Instructional time may include but is not limited to:
Working on posted modules or lessons prepared by the instructor; discussion forum interactions with the instructor and/or other students; making presentations and getting feedback from the instructor; attending office hours or other synchronous sessions with the instructor.

Student time outside of class:
In any seven-day period, a student is expected to be academically engaged through submitting an academic assignment; taking an exam or an interactive tutorial, or computer-assisted instruction; building websites, blogs, databases, social media presentations; attending a study group;contributing to an academic online discussion; writing papers; reading articles; conducting research; engaging in small group work.

Course Prerequisites

MARA 284 has no prequisite requirements.

Course Learning Outcomes

Upon successful completion of the course, students will be able to:

  1. Analyze the ethical dimensions of their profession and systematically connect the ethical concepts, principles, codes of ethics, issues and methods of reasoning that form the basis of professional ethics for information professionals.
  2. Competently articulate, explain, and organize the reasons for their ethical decision-making and policy positions within an institutional context.
  3. Identify ethical and legal foundations of compliance frameworks and policies.

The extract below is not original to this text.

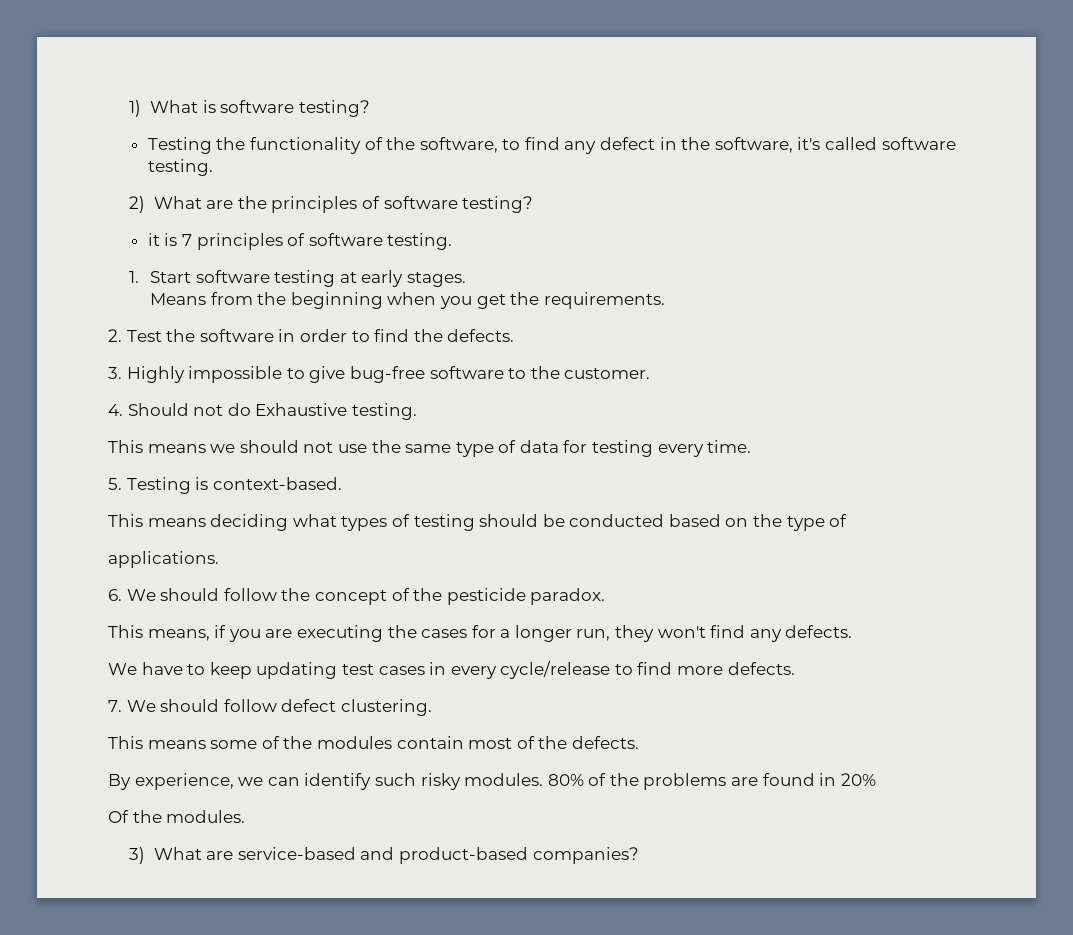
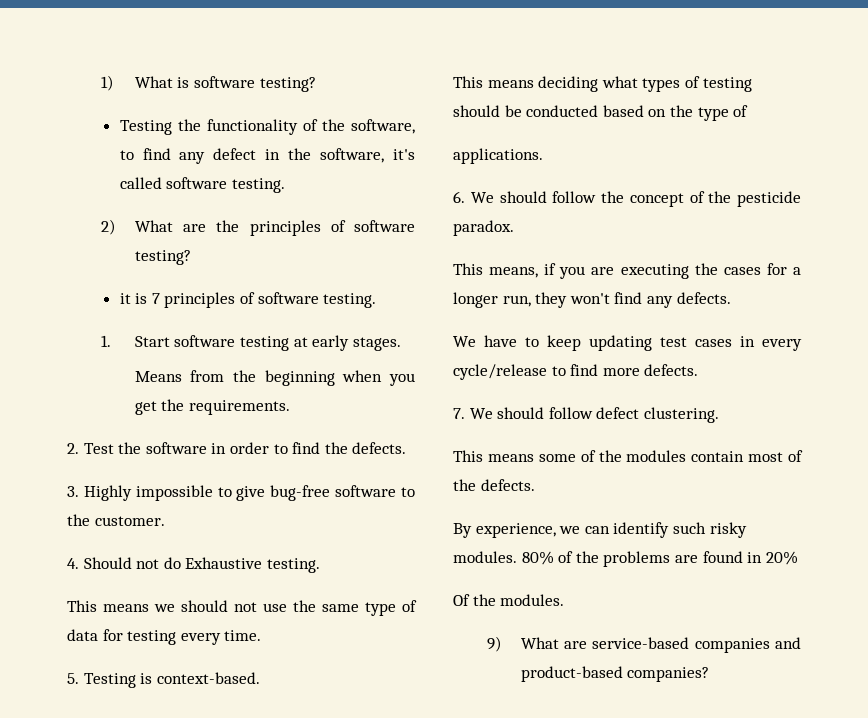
- 3) What are service-based and product-based companies?
+ 9) What are service-based companies and product-based companies?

Core Competencies (Program Learning Outcomes)

MARA 284 supports the following core competencies:

  1. A Articulate the ethics and values of archivists, records managers, and/or information professionals and discuss their role in social memory and organizational accountability.
  2. G Describe the legal requirements and ethical principles involved in managing physical and digital information assets and the information professional#s role in institutional compliance and risk management.

Textbooks

Required Textbooks:

  • Mooradian, N. (2018). Ethics for records and information management. ALA. Available as Free eBook through King Libraryarrow gif indicating link outside sjsu domain

Grading Scale

The standard SJSU School of Information Grading Scale is utilized for all iSchool courses:

97 to 100 A
94 to 96 A minus
91 to 93 B plus
88 to 90 B
85 to 87 B minus
82 to 84 C plus
79 to 81 C
76 to 78 C minus
73 to 75 D plus
70 to 72 D
67 to 69 D minus
Below 67 F

 

In order to provide consistent guidelines for assessment for graduate level work in the School, these terms are applied to letter grades:

  • C represents Adequate work; a grade of "C" counts for credit for the course;
  • B represents Good work; a grade of "B" clearly meets the standards for graduate level work or undergraduate (for BS-ISDA);
    For core courses in the MLIS program (not MARA, Informatics, BS-ISDA) — INFO 200, INFO 202, INFO 204 — the iSchool requires that students earn a B in the course. If the grade is less than B (B- or lower) after the first attempt you will be placed on administrative probation. You must repeat the class if you wish to stay in the program. If - on the second attempt - you do not pass the class with a grade of B or better (not B- but B) you will be disqualified.
  • A represents Exceptional work; a grade of "A" will be assigned for outstanding work only.

Graduate Students are advised that it is their responsibility to maintain a 3.0 Grade Point Average (GPA). Undergraduates must maintain a 2.0 Grade Point Average (GPA).

University Policies

Per University Policy S16-9, university-wide policy information relevant to all courses, such as academic integrity, accommodations, etc. will be available on Office of Graduate and Undergraduate Programs' Syllabus Information web page at: https://www.sjsu.edu/curriculum/courses/syllabus-info.php. Make sure to visit this page, review and be familiar with these university policies and resources.

In order to request an accommodation in a class please contact the Accessible Education Center and register via the MyAEC portal.